The change could impact hundreds of thousands of immigrants annually, including students, temporary workers, H-1B visa holders, and even spouses of US citizens. According to NPR, approximately 600,000 people already in the US apply for a green card each year.
The Policy Change
US Citizenship and Immigration Services (USCIS) issued a policy memo (PM-602-0199) directing that noncitizens in the US who have applied for a green card must leave the country indefinitely and apply through consular processing via the US State Department from their home country. USCIS said it will grant “adjustment of status” only in “extraordinary circumstances,” on a case-by-case basis.
“We’re returning to the original intent of the law to ensure aliens navigate our nation’s immigration system properly,” USCIS spokesperson Zach Kahler said in a statement, as reported by Fox News. “From now on, an alien who is in the U.S. temporarily and wants a green card must return to their home country to apply, except in extraordinary circumstances.”
Confusion and Clarification
Shortly after the announcement, a USCIS spokesperson clarified to Semafor that H-1B visa holders and high-skilled workers “might not be affected in the near term.” The spokesperson added that “people who present applications that provide an economic benefit or otherwise are in the national interest will likely be able to continue on their current path while others may be asked to apply abroad depending on individualized circumstances.”
The administration did not specify when the change would take effect, whether individuals must remain abroad throughout the entire process, or whether pending applications are affected.
Legal Challenges Expected
Immigration attorneys and legal experts have sharply criticized the policy, arguing it exceeds executive authority. Attorney Todd Pomerleau told ABC News: “You can’t, through a stroke of a pen, overturn a statute. It’s illegal, and it’s going to get shut down in court.”
Doug Rand, a former senior advisor at USCIS during the Biden administration, told NPR that “the goal of this policy is very explicit. Senior officials in this administration have said over and over that they want fewer people to get permanent residency because permanent residency is a path to citizenship and they want to block that path for as many people as possible.”
Humanitarian and Economic Concerns
Aid organizations warned of severe consequences for vulnerable populations. The Guardian reported that HIAS, a refugee aid group, said USCIS was forcing survivors of trafficking and abused children to return to dangerous countries they fled. World Relief warned of a “Catch-22” situation where families face indefinite separation if immigrant visas are not being processed in applicants’ home countries.
The tech industry also expressed alarm.
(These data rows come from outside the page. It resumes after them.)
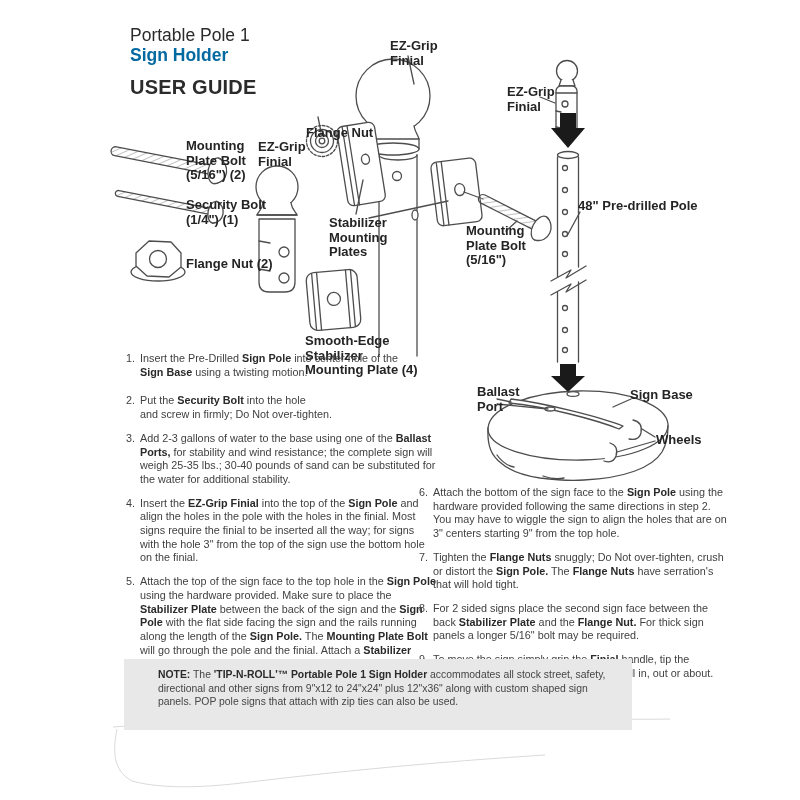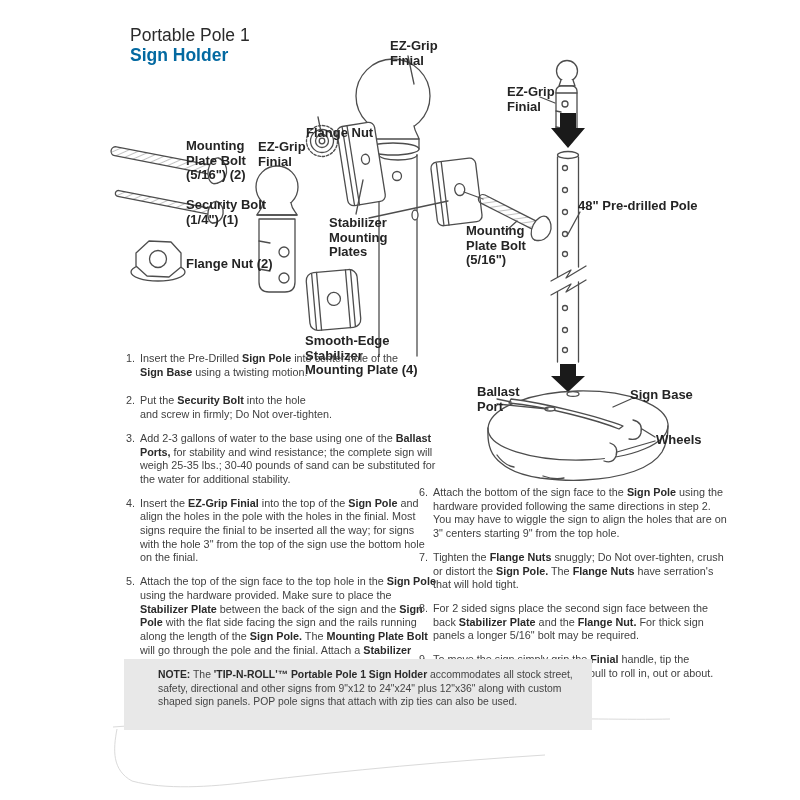--- a/index.html
+++ b/index.html
@@ -14,21 +14,21 @@
   .lbl{position:absolute;font-weight:bold;font-size:13px;line-height:1.13;
        color:#242424;white-space:pre-line;}
   .col{position:absolute;font-size:10.8px;line-height:1.27;color:#414141;}
   #col-left{left:126px;top:352px;width:310px;}
   #col-right{left:419px;top:486px;width:314px;}
   .step{display:flex;margin-bottom:10px;}
   .step.gap{margin-bottom:15px;}
   .step .num{width:14px;flex:none;}
   .step .txt{white-space:pre-line;flex:1;}
   b{color:#2a2a2a;}
-  .note-box{position:absolute;left:124px;top:659px;width:468px;min-height:71px;
+  .note-box{position:absolute;left:124px;top:659px;width:508px;min-height:71px;
        box-sizing:border-box;background:#e8e8e8;padding:9px 14px 9px 34px;
        font-size:10.4px;line-height:1.3;color:#454545;}
   .note-box p{margin:0;white-space:pre-line;}
   .note-box p + p{margin-top:8px;}
 </style>
 </head>
 <body>
 
 <div class="page">
 
@@ -178,20 +178,21 @@
     </g>
   </svg>
 
   <svg width="800" height="90" viewBox="0 0 800 90" style="top:710px;">
     <path d="M7,19 C3,40 2,60 22,71 C55,80 100,77 140,72 C240,60 340,51 435,45 M3,17 C130,7 270,11 410,9 C460,8 520,10 560,9" fill="none" stroke="#dadada" stroke-width="1" transform="translate(110,0)"></path>
   </svg>
 
   <div class="hdr">
     <div class="t1">Portable Pole 1</div>
     <div class="t2">Sign Holder</div>
+    <div class="t3">USER GUIDE</div>
   </div>
 
   <div class="lbl" style="left:186px;top:139px;">Mounting
 Plate  Bolt
 (5/16") (2)</div>
   <div class="lbl" style="left:186px;top:198px;">Security Bolt
 (1/4") (1)</div>
   <div class="lbl" style="left:186px;top:257px;">Flange Nut  (2)</div>
   <div class="lbl" style="left:258px;top:140px;">EZ-Grip
 Finial</div>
LinkedIn co-founder Reid Hoffman called the move “harmful for tech, business, and America broadly,” according to Semafor. Critics argue the policy could disrupt scientists, AI startups, and other high-skilled workers essential to the US economy.
Broader Immigration Crackdown
This policy is the latest in a series of aggressive immigration enforcement actions by the second Trump administration. In January, the State Department announced it had revoked more than 100,000 visas. The administration has also shortened visa durations for students and cultural exchange visitors, imposed travel bans on dozens of countries, and launched large-scale deportation operations.
What’s Next
Legal challenges are expected to be filed quickly, potentially resulting in injunctions that delay implementation. The policy’s ultimate fate will likely be determined in the courts. Key unanswered questions include how pending green card applications will be handled, how “economic benefit” and “national interest” will be defined for exemptions, and what happens to applicants from countries with no US embassy or active travel bans.
For the hundreds of thousands of immigrants currently in the US on temporary visas who had planned to apply for green cards through adjustment of status, the immediate impact is uncertainty — forcing many to choose between leaving their established lives in the US or abandoning their path to permanent residency.